A group of shipping companies and a powerful dockworkers union clinched a tentative labor deal on Friday after nine months of negotiations, settling a dispute that disrupted the flow of cargo through 29 U.S. West Coast ports and snarled trans-Pacific maritime trade with Asia.
The settlement, confirmed in a joint statement by the two sides, was reached three days after U.S. Labor Secretary Thomas Perez arrived in San Francisco on Tuesday to broker a deal with the help of a federal mediator who had joined in the talks six weeks earlier.
The White House called the deal "a huge relief" for the economy, businesses and workers.

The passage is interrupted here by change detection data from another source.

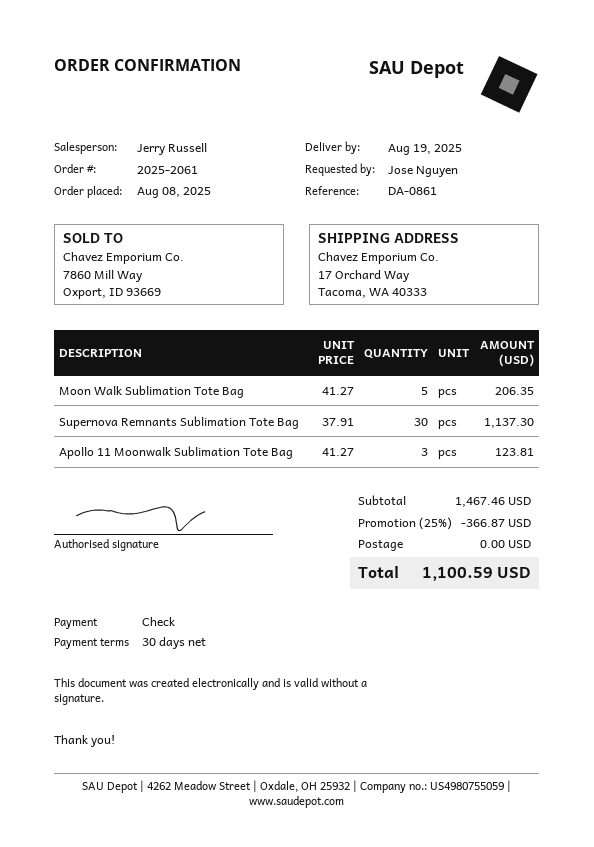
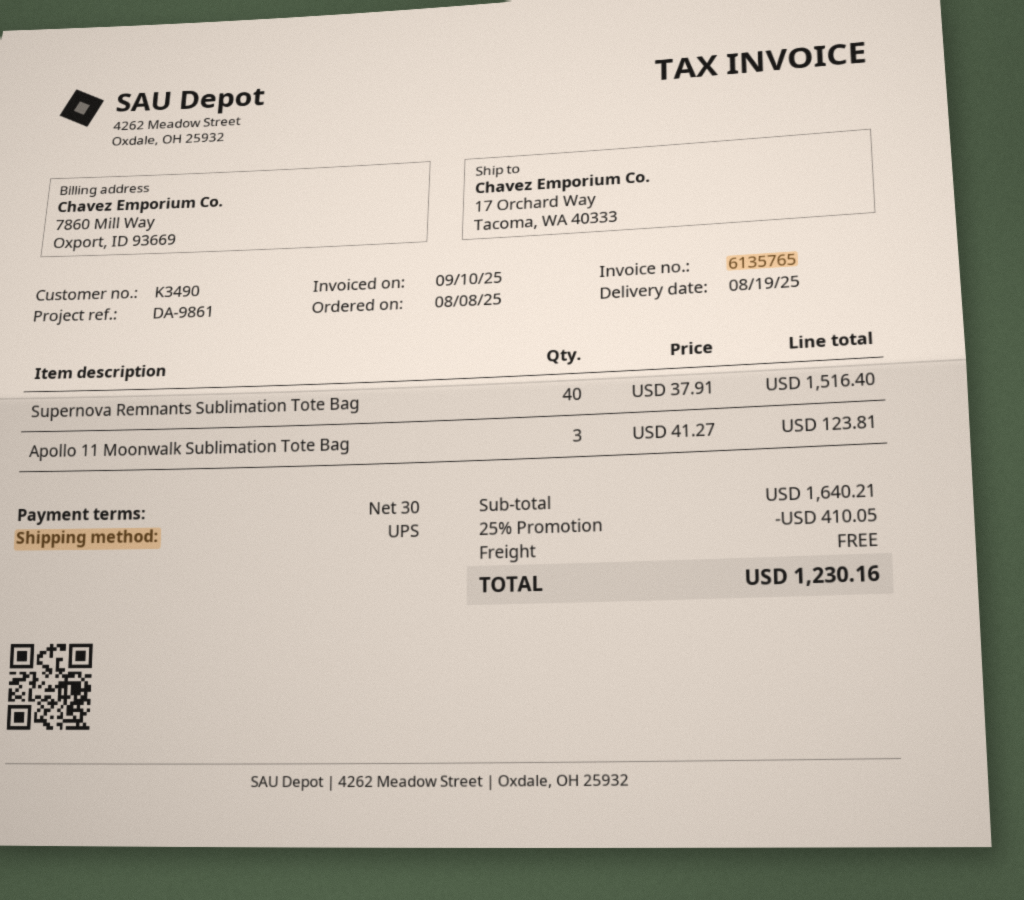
reference: DA-0861 -> DA-9861
Moon Walk Sublimation Tote Bag: 5 x 41.27 = 206.35 -> none
Supernova Remnants Sublimation Tote Bag: 30 x 37.91 = 1137.30 -> 40 x 37.91 = 1516.40
subtotal: 1467.46 -> 1640.21
discount: 25% = 366.87 -> 25% = 410.05
total: 1100.59 -> 1230.16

President Barack Obama urged the parties "to work together to clear out the backlogs and congestion in the West Coast ports as they finalize their agreement," the White House said in a statement.
The 20,000 dockworkers covered by the tentative five-year labor accord have been without a contract since July.
Tensions arising from the talks have played out since last fall in chronic cargo backups that have increasingly slowed freight traffic at the ports, which handle nearly half of all U.S. maritime trade and more than 70 percent of the nation's imports from Asia.
More recently, the shipping companies have sharply curtailed operations at the marine terminals, suspending loading and unloading of cargo vessels for night shifts, holidays and weekends at the five busiest ports.
Perez said that as part of Friday's accord, the International Longshore and Warehouse Union and the shippers' bargaining agent, the Pacific Maritime Association, agreed to fully restore all port operations starting Saturday evening.
Perez was sent to California on Tuesday as an emissary for Obama, who had come under mounting political pressure to intervene in a conflict that by some estimates could have ended up costing the U.S. economy billions of dollars.
Almost summoned to Washington?
Perez said he told the union and management negotiators: "You have an obligation to resolve this matter quickly because too many people and businesses are suffering."
In a conference call with reporters following the agreement, Perez said he also had put leaders from both sides on notice that unless they came to terms swiftly they would be "summoned to Washington to continue their negotiations at the White House."